A State Legislator Looks at Retail Wheeling
As FERC moves forward, most state legislators have remained content to sit back and wait for others to act. Part of this reticence stems from politics—the difficulty of changing course, invading someone else's turf, or tackling a new subject outside one's area of expertise. Legislators view problems differently than do regulators.
With the start of the 1996 legislative year at least 30 states were studying some aspect of electric competition. These studies have spanned a wide range of activities: from a simple generic docket opened by a regulatory agency, to actual pilot programs involving certain customers, or the creation of new market structures, such as a competitive power pool.
Most discussions have focused on pricing, stranded investment, and easing restrictions against market entry. However, many other issues must be addressed before policymakers can hope to achieve an equitable result for all customers, regardless of size or geography. In fact, experience (drawn from telecommunications and natural gas) teaches us that residential and small commercial customers often lag behind other customer classes in achieving benefits from competition or gaining access to rates that reflect the true cost of service.
As the Federal Energy Regulatory Commission (FERC) has moved forward, most state legislators have remained content to sit back and wait for others to act. Part of this reticence stems from politics—the difficulty of changing course, invading someone else's turf, or tackling a new subject outside one's area of expertise. Legislators view problems differently than do regulators.

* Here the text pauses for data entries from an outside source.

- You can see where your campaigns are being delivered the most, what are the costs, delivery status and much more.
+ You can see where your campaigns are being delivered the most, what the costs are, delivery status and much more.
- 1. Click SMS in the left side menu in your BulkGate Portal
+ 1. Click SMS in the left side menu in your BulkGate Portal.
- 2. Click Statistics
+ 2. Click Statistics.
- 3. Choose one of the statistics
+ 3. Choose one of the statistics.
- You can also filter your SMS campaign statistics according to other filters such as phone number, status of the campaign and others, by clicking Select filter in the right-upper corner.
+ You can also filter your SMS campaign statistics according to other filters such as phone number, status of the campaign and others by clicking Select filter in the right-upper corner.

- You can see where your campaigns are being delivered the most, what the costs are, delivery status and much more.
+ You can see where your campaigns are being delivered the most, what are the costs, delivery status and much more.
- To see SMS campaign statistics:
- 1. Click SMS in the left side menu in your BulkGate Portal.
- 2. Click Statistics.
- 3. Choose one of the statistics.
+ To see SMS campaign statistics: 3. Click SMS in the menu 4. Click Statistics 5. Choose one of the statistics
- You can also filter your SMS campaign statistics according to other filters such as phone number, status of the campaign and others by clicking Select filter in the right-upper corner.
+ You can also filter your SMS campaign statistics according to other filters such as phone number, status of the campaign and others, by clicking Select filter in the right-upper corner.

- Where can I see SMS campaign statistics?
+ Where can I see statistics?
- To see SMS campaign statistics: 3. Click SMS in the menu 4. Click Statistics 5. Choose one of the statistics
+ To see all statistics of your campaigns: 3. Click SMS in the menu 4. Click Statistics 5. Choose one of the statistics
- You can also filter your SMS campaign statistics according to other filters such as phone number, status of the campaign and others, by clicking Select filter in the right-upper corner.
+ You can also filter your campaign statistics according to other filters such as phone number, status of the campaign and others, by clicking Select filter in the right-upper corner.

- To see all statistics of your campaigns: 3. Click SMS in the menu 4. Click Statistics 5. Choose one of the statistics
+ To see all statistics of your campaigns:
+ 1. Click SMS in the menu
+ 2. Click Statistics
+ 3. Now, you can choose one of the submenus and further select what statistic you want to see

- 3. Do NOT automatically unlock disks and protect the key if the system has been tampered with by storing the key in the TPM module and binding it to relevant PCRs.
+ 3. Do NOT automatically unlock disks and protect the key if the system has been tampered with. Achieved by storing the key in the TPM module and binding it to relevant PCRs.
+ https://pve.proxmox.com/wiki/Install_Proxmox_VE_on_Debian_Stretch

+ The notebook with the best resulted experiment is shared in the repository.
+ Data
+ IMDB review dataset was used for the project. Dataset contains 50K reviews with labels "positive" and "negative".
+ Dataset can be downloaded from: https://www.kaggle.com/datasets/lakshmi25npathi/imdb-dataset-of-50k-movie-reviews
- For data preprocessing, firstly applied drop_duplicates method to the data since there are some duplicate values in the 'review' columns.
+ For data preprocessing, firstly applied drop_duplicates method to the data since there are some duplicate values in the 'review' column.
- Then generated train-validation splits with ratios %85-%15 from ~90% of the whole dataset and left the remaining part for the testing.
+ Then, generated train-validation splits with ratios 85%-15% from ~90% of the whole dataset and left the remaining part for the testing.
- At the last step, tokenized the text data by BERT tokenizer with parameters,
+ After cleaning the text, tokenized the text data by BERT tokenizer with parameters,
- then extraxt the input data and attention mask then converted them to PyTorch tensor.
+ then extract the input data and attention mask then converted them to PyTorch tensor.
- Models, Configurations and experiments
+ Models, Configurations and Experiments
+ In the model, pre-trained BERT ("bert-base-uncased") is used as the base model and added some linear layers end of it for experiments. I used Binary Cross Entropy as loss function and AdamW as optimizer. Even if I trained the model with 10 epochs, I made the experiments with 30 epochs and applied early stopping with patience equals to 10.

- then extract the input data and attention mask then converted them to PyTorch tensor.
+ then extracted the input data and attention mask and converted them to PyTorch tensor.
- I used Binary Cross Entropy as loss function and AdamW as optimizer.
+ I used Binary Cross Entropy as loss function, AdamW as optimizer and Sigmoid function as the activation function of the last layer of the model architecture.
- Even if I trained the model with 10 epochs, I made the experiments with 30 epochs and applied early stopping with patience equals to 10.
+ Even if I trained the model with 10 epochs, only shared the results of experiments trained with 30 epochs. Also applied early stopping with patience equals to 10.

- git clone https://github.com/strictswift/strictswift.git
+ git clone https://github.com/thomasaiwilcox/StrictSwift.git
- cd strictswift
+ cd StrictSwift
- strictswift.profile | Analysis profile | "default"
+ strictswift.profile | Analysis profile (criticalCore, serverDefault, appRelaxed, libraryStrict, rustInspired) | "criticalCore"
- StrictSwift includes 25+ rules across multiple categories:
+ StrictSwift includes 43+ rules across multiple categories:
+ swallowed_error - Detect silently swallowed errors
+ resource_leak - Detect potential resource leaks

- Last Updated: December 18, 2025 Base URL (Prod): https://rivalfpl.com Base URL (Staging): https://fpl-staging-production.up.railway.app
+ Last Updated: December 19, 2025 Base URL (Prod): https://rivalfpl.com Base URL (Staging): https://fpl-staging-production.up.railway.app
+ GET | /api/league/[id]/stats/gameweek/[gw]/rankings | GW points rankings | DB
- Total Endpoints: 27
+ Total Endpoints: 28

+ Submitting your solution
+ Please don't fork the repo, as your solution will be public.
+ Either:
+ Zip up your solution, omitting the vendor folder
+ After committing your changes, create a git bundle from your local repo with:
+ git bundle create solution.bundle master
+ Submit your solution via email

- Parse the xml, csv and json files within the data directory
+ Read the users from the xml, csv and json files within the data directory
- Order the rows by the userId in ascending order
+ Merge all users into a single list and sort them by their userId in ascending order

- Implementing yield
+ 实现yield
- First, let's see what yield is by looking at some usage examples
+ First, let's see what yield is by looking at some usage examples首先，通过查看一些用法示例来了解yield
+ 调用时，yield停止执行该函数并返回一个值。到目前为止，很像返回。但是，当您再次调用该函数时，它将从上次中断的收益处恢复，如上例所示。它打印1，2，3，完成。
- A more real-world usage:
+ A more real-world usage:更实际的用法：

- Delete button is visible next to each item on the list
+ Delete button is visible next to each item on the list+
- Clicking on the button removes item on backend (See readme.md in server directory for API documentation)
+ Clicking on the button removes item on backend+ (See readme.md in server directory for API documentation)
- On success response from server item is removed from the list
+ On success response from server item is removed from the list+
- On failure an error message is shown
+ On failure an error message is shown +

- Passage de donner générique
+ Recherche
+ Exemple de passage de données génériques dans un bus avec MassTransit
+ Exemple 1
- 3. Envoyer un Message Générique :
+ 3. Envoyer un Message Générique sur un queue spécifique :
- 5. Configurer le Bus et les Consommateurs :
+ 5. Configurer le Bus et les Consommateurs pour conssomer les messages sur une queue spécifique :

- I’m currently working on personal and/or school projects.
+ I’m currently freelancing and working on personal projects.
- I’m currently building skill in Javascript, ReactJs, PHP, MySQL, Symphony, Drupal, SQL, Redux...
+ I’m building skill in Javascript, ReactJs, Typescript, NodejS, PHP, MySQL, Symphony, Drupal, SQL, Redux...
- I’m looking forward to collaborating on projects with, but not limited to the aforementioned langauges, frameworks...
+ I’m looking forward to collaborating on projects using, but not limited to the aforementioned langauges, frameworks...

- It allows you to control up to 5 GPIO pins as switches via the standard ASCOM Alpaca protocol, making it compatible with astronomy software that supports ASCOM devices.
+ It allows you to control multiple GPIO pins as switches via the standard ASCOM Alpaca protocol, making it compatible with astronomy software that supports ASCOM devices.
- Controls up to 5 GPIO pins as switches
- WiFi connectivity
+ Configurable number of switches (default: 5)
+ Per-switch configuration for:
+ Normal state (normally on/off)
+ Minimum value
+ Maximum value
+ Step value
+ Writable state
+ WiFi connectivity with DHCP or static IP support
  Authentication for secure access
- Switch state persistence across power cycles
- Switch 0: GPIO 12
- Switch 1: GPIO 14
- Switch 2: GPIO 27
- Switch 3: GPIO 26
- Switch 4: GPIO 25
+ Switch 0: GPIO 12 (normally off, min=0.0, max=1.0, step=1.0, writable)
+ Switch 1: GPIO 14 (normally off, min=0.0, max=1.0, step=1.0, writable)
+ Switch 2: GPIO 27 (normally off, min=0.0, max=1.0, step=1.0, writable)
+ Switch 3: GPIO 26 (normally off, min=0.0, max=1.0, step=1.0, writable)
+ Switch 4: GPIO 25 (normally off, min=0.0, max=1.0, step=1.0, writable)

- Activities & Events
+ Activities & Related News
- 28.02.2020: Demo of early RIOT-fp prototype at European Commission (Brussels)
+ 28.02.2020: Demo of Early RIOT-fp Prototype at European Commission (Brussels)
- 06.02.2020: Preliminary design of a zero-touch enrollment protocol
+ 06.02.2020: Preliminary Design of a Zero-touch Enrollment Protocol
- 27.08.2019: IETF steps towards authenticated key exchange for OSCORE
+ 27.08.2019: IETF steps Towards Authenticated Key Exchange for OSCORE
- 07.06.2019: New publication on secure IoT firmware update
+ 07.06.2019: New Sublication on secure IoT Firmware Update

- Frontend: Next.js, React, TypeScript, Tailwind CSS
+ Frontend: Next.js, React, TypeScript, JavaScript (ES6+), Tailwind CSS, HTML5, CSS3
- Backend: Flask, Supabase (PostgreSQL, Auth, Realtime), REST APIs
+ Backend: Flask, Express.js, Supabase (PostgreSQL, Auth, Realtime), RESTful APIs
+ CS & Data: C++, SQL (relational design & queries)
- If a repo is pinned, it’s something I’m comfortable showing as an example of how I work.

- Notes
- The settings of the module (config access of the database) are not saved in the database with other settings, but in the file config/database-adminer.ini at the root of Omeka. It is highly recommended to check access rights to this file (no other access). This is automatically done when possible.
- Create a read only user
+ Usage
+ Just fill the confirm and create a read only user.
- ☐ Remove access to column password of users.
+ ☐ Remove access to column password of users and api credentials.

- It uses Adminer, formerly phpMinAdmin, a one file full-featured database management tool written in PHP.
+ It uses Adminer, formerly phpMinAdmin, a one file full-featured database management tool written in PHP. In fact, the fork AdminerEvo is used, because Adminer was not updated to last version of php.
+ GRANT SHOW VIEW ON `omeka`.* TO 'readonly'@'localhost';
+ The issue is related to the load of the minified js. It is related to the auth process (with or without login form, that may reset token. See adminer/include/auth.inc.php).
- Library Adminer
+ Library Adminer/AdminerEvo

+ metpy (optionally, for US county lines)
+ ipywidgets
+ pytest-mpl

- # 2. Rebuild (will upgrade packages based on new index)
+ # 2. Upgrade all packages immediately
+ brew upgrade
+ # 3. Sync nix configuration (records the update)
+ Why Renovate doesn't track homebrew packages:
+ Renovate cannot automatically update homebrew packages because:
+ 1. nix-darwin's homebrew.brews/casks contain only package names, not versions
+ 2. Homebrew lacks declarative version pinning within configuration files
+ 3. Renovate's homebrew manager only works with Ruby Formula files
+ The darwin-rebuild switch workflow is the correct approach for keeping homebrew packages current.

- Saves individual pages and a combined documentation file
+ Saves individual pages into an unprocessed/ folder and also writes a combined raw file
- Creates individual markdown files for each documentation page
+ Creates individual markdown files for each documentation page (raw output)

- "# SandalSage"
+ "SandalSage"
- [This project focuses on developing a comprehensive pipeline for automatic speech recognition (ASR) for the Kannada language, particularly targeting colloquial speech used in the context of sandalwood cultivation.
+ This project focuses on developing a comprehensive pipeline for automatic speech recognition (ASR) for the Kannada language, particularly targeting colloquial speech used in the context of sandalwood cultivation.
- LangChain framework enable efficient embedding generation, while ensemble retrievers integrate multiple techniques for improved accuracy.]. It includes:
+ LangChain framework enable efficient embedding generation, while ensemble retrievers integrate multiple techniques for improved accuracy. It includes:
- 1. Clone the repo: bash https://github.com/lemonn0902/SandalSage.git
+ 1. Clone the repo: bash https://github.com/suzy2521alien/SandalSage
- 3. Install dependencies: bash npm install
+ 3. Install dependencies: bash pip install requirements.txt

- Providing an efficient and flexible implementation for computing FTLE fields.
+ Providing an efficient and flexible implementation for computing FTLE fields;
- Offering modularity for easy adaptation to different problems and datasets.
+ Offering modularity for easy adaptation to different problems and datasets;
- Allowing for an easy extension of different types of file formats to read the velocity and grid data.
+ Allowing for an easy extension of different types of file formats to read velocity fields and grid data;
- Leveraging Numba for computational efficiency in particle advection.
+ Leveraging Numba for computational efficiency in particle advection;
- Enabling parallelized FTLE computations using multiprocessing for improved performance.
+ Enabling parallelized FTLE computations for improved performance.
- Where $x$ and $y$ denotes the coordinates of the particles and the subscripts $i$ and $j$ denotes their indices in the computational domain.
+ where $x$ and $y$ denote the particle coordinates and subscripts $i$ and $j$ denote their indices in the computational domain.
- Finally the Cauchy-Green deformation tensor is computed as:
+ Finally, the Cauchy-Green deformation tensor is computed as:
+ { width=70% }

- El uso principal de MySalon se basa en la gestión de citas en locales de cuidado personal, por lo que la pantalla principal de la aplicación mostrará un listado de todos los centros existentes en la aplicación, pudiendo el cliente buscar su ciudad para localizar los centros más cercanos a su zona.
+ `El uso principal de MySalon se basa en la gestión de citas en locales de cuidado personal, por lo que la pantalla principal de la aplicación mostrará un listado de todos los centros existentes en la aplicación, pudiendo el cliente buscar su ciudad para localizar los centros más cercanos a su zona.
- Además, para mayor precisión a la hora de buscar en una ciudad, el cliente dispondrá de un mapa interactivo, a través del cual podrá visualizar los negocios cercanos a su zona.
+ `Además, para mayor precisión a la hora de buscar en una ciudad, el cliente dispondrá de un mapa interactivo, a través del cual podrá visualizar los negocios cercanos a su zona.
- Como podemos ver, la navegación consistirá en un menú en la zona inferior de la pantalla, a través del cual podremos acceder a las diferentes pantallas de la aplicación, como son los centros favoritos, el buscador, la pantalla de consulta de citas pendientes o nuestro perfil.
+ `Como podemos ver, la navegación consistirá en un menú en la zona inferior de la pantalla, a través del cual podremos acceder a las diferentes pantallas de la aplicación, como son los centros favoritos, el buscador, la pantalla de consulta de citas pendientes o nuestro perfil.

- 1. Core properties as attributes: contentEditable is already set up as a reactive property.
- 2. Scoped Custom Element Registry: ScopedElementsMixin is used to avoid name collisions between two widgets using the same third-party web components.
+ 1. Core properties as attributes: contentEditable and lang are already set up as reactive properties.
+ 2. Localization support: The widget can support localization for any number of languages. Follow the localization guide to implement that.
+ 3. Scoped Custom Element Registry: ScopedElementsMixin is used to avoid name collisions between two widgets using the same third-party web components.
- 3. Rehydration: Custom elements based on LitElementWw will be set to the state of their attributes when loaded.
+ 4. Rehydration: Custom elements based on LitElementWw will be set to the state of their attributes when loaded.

The Legislator's Perspective
Legislators, more than regulators, often seek simple, expedient solutions. Many factors (election campaigns, political rhetoric, and partisan, regional, or philosophical differences plus a frequent lack of expertise in new technology or economic drivers) all combine to produce legislative inertia and a reluctance to become involved.
Different viewpoints also arise between legislators and electric industry executives.
The energy executive will generally focus his or her attention on a range of commercial priorities:
- (a) retaining existing markets,
- (b) expanding into other service territories,
- (c) escaping universal service requirements to concentrate on high-profit customers,
- (d) maximizing stock-market share value and rate of return on investment, and
- (e) protecting the company's public image.
The legislator sees a different set of imperatives:
- (a) protecting affordable universal service,
- (b) increasing opportunities across the state for economic development,
- (c) protecting constituent jobs (energy company employees),
- (d) protecting the local utility company's investments in the community (tax base, franchise fees, charitable contributions, and so on), and
- (e) projecting a strong image to the electorate.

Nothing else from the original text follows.